In order to bring the project to fruition, we need to raise $3500 to offset fees and travel for the professional dancers from my company who travel from Boston.  Those funds are also for publicity, costumes and modest administrative costs to assure that the event is a rousing success.

The performance will take place October 6 at Little Brook Farm in Old Chatham, NY.  Mark your calendars!!!

Please help us to whatever extent you can.   Dancemakers Inc. is a 501(c)3 non-profit organization. Donations are fully tax-deductible to the extent allowed by law. To contribute, click on the link below or make your check payable to Dancemakers Inc. and send to the address below.

Dancemakers, Inc.

P.O. Box 773
Sharon, CT 06069

dancing in the flames

Photo:  Pam White  Anima Motrix by Paula Josa-Jones

My friend Nicole Rushin recently posted a link to a film about the brilliant Jungian writer, scholar and dreamer, Marion Woodman called Dancing in the Flames.

Many years ago, I attended a conference headlined by Marion Woodman.  I was reading Jung day and night, in the midst of a Jungian analysis, and steeped in Joseph Campbell.  It was a heady time. Mystical, sublime.

In the intervening years, I feel that I have lost some of that connection to mysticism.  I am dancing in the flames, but it can often feel like the flames of hell, with me doing a scorched tango.

Last night, we had dinner with our friend Brett, a lawyer who is also studying to become ordained as an Episcopal priest.  I have not had lovely experiences with religion.  But Brett is drawn to something deep and lovely and mystical in his relationship to God.  It is not my experience, but as we talked, I could remember some ecstatic, embodied moments in the music – the divine in the unspoken.

Brett said that he recently gave a sermonette titled “Wounded Corporeality.”  It was about coming together to share our wounds.  That surprised me.  When I heard the title, I immediately thought he meant something else:  how corporeality itself is wounded in the church.  That the disembodied, dogmatic nature of religion is the real wound, and that until we can discover a sensuous, embodied mysticism, that wound will persist.

Something in me is wanting to re-awaken to the mystical and this lovely film about a living goddess is shining a light.

 

opening the view

Today we received the financial aid letter from the college where my youngest daughter is a student.  The aid this year, for no reason we can ascertain, is less than half of what it was last year.  That has brought on a(nother) moderate to severe state of panic.  I am going to talk myself down.

First, when things like this happen, I fall back into a historic, chronic belief in struggle.  I grab onto the “trouble” and hold it close like an old friend.  The feeling is so familiar that it feels like me.  I think, in that moment, that it IS me.  I am IT.  None of that is actually true.
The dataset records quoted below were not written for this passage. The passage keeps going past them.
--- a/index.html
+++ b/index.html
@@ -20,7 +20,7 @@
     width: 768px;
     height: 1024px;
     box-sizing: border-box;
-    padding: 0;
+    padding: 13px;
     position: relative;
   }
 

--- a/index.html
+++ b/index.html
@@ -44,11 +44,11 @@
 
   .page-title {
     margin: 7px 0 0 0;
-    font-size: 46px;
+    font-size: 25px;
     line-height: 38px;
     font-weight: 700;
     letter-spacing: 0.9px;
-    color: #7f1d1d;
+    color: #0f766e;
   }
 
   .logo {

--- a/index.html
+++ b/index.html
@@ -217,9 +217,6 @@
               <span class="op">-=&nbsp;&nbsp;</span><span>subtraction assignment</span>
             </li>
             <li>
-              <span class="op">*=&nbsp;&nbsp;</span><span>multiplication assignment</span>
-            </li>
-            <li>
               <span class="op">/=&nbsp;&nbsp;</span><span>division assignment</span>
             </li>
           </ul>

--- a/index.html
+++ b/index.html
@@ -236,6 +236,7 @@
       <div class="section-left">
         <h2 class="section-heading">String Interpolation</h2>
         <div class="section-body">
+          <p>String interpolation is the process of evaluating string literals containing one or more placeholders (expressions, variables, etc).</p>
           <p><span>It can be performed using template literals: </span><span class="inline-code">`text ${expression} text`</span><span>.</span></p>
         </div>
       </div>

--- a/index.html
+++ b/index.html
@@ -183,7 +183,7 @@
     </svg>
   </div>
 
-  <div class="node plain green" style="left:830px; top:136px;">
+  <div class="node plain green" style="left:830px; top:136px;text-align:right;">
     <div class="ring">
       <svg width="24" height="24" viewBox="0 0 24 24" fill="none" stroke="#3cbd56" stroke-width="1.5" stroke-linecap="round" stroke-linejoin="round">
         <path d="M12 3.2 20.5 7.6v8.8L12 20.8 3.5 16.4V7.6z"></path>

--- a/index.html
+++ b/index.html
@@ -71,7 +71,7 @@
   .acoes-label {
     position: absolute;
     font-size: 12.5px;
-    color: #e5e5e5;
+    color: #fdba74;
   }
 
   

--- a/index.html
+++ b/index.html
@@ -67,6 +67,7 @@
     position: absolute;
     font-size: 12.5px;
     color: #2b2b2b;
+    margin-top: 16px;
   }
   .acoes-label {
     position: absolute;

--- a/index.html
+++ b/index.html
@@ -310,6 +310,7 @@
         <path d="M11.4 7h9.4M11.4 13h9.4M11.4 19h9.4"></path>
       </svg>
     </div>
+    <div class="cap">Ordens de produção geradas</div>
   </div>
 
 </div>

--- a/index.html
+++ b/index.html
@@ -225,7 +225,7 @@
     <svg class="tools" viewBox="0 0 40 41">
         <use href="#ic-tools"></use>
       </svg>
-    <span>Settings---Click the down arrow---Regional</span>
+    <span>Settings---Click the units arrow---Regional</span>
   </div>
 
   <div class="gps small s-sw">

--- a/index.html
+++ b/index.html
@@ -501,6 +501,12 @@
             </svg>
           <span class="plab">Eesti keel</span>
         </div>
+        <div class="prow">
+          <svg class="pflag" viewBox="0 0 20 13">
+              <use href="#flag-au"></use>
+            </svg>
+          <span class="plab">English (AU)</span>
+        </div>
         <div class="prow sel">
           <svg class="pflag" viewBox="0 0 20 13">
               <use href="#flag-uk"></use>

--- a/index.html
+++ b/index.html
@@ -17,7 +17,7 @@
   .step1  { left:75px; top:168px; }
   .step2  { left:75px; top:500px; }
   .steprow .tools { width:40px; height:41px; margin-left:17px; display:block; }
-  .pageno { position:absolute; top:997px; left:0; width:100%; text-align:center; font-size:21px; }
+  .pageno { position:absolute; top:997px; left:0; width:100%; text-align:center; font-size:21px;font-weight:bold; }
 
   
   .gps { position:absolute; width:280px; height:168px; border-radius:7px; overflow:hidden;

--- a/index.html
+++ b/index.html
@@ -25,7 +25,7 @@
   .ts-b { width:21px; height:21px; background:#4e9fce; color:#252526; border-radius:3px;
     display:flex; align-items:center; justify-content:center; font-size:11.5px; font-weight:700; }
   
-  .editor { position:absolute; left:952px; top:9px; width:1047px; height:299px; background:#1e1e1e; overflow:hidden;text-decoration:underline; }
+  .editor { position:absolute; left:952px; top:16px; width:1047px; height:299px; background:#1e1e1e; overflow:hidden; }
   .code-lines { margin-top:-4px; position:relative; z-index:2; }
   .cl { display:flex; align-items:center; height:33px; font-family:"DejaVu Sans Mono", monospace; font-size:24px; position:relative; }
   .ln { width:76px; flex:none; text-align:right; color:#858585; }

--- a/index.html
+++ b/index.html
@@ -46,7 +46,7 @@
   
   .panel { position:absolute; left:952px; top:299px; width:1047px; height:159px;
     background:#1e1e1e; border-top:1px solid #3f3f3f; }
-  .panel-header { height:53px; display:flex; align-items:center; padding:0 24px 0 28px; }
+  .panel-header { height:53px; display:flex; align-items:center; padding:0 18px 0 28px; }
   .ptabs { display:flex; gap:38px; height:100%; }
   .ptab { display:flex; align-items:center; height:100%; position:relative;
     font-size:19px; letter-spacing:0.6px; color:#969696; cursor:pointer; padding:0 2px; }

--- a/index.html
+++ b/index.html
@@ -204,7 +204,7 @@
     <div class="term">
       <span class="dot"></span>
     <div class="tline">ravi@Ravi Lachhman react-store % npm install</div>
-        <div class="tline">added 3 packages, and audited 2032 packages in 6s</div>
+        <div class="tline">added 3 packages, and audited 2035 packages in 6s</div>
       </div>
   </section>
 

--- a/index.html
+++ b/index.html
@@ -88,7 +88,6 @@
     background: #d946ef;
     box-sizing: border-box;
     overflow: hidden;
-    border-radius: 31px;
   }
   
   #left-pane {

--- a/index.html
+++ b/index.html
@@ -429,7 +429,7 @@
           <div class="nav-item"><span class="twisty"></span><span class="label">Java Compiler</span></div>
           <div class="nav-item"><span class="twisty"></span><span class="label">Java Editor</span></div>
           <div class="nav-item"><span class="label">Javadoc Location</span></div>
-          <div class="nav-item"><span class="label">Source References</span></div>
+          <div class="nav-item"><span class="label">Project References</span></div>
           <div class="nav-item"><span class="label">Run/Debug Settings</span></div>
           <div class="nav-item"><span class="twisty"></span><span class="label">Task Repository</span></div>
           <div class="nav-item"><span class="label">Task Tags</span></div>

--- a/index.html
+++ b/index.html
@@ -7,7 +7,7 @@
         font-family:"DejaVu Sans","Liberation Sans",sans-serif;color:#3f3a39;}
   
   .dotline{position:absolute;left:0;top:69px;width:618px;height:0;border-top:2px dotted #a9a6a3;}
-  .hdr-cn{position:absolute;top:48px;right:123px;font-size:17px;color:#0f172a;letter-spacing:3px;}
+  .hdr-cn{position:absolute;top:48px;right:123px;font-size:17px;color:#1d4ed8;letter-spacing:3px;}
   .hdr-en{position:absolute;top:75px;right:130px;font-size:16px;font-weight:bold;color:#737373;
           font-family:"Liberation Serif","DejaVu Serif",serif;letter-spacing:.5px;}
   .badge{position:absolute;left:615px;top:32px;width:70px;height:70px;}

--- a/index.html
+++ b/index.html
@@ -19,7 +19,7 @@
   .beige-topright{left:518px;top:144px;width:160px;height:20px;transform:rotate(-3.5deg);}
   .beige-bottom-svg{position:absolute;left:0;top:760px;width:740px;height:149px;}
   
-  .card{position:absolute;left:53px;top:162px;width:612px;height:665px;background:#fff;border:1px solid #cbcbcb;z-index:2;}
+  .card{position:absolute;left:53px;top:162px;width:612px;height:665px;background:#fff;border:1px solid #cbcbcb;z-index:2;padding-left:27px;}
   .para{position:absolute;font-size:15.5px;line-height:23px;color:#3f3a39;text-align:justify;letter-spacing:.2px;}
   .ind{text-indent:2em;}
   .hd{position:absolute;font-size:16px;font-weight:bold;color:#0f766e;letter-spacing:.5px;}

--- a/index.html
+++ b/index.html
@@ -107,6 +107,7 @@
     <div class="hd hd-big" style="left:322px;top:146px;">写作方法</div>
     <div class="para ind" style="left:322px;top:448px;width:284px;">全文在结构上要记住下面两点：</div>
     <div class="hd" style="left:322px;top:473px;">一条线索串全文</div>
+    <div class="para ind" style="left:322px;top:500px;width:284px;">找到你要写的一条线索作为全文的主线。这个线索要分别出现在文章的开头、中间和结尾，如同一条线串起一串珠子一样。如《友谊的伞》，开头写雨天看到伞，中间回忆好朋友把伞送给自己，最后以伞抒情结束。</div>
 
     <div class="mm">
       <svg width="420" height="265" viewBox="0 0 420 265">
Second.  (This analogy comes from a wonderful Abraham workshop recording.)  Abraham says that when we focus on “what is” or “reality” or “the problem” it is like we are driving down the highway with the windscreen in the floor of our car, rather than looking out ahead at the opening landscape.  Or as if we have a beautiful home with wonderful views, but we have decided to live in the closet.

The other thing that happened today is that I did some very delicious and playful horse dancing.  We had our first rehearsal for All the Pretty Horses, the performance project that I am developing with LIttle Brook Farm in Chatham, NY.  We had dancers from my company, young student dancers, riders, horses (all rescued), a vaulter all working together to make a dance that celebrates the bond between horses and humans.  A performance that is rooted in the shared language of movement.  It was fun, it was spirited, even transcendent. I felt in my element, blessed to have so many wonderful people gathered in collaboration.

But when I got home, there was that letter and I dove into the darkness.

As I write, the writing feels like I am widening the aperture.  Stepping out of the closet.  Gaining perspective, breathing a bit deeper, focusing away from the scary, desperate place.

Lucky for me, the lilacs are blooming.  There are stars in the sky tonight.  I can feel the strong steady beating of my heart, which I know to be fierce and big.  Begin again, begin again, begin again.